と良く見ようと朱里ちゃんと身を乗り出すと、リュノが捕まえていた所から下が半透明の液体のようになって、ぐにょーんとこちらに伸びてきた。


『和真君、危ない!』

即座に大樹さんが後ろに引っ張ってくれたし、リュノも掴んでた手を遠ざけてくれた上、それほど鋭い動きでもなかったので、余裕を持って触れられずに避けることができた。

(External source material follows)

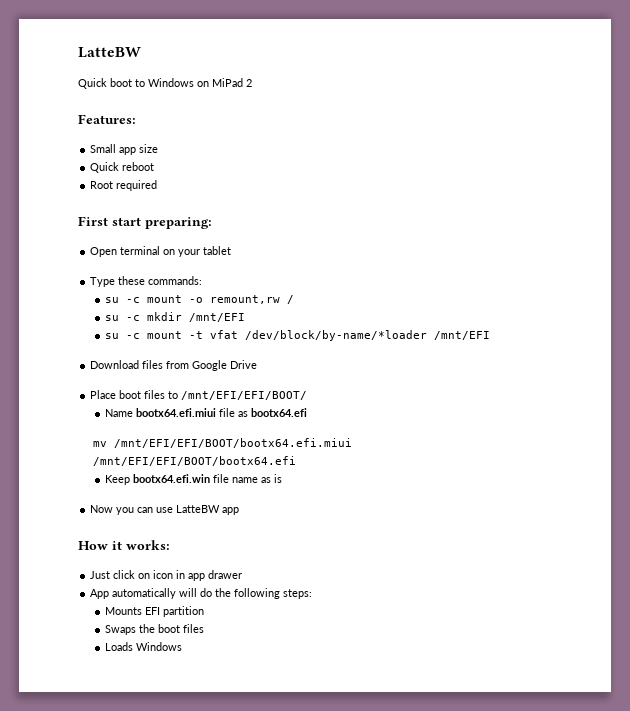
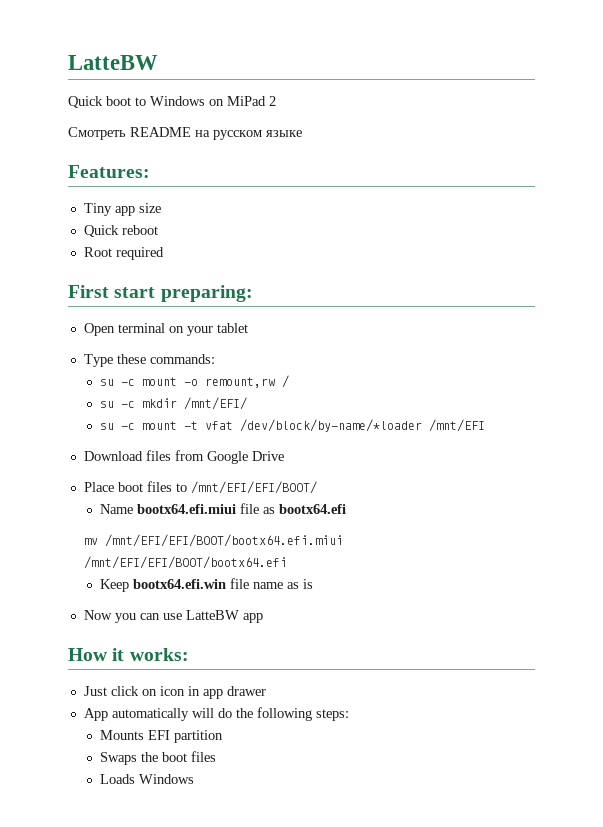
(252, 83) none -> [68,127,302,140] // Смотреть README на русском языке
[90,144,117,153] Small -> [83,203,112,216] Tiny
[188,313,245,322] /mnt/EFI -> [184,397,248,410] /mnt/EFI/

俺に届かなかったものは、動きを止めて伸ばした部分を漂わせていたが、

『カワニツイテタ、マリョク、スゴカッタ!オイシカッタ!モットチョウダイ!』

と念話が伝わってきた!


『えぇ!?しゃべった!?』

『うそっ!?そんな話きいたことないよ!?』

この生き物を知っているはずのリュノも目を大きく見開き驚いていた。


『タクサンノマリョクデ、イッキニセイチョウシタノ!コンナノハジメテ!』


『そうか、普通はほとんど魔力がないものしか吸収できないだろうからねぇ…進化した感じなのかな?』


『マリョククレルナラ、ナンデモスルヨ!ナカマニシテ!』


『えっ仲間!?…リュノ、こう言ってるけど、危険はある?』

『うーん、進化前しか知らないけど…元々攻撃力はないし、こっちではカズマがコーティングしたものしか吸収できないし…大丈夫じゃないかな〜』

『和真君やリュノさんが寝てる時に覆いかぶさられたらヤバくない?』

『そこは寝る前に私が魔力の檻を作れば大丈夫かな』

『ダイジナヒトガ、イヤナコトハ、シナイヨ!シンジテ!』


『まぁこの子にとってもカズマは大事だろうしね。それに私達の世界に戻れば、従魔契約もできるしね。そうすると主人に危害を加えられなくなるし、逃げられなくなるから、より安全かな』

『なるほど…じゃあまずは、ここに居る人たちに攻撃や危ないことをしないと約束できる?』

『モチロン、ゼッタイシナイヨ!』

『あと、許可しない限り攻撃や吸収をしないこと』

『ワカッタ!』

『他には…何かありますかね?』

『うーん、特には…そういえば、普段はどんな感じになるのかな?』

『ナニモナイトキハ、チイサク、マルクナッテルヨ、コレクライ』

そう言うと、リュノの手の中で5cmくらいのボール状になった。

表面は半透明の液体状から、やっぱりお気に入りなのか、枝豆の皮のような感じに戻していた。うん、リュノが枝豆ボールに微妙な顔をしているな(笑)


『とりあえず問題なさそうだけど。どうかな?』

周りに聞くと、それぞれO.K.とか、問題なさそうとかの反応だった。


『じゃあ、とりあえずよろしく!』

そう言って手を差し出すと

『ヤッタ!!』

と言ってこちらの手に乗り移り、ぽよんぽよん弾んでいた。


『ちなみに何て呼べば良いのかな?』

『ナマエハナイカラ、ナヅケテ!』


『お、まじか。何が良いかな?』

『ちなみに種族名は“ナンタム”よ』

『朱里ちゃん、候補ある?』

『ん、はぐれメタメタ枝豆饅頭えだまめまんじゅう

『長いよ…』

『じゃあ、まり○っこり』

『止めようね……じゃあ、』

(擬態する皮とスライムのような中身か…)

『“モナカ”何てどうかな?』


すると、相手は手の上で飛び跳ね

『ウン!ワタシハ、モナカ!』

と気に入ったようだった。

『じゃあ、これからよろしくな、モナカ!』


こうして、新たなちょっと変わった仲間ができたのだった。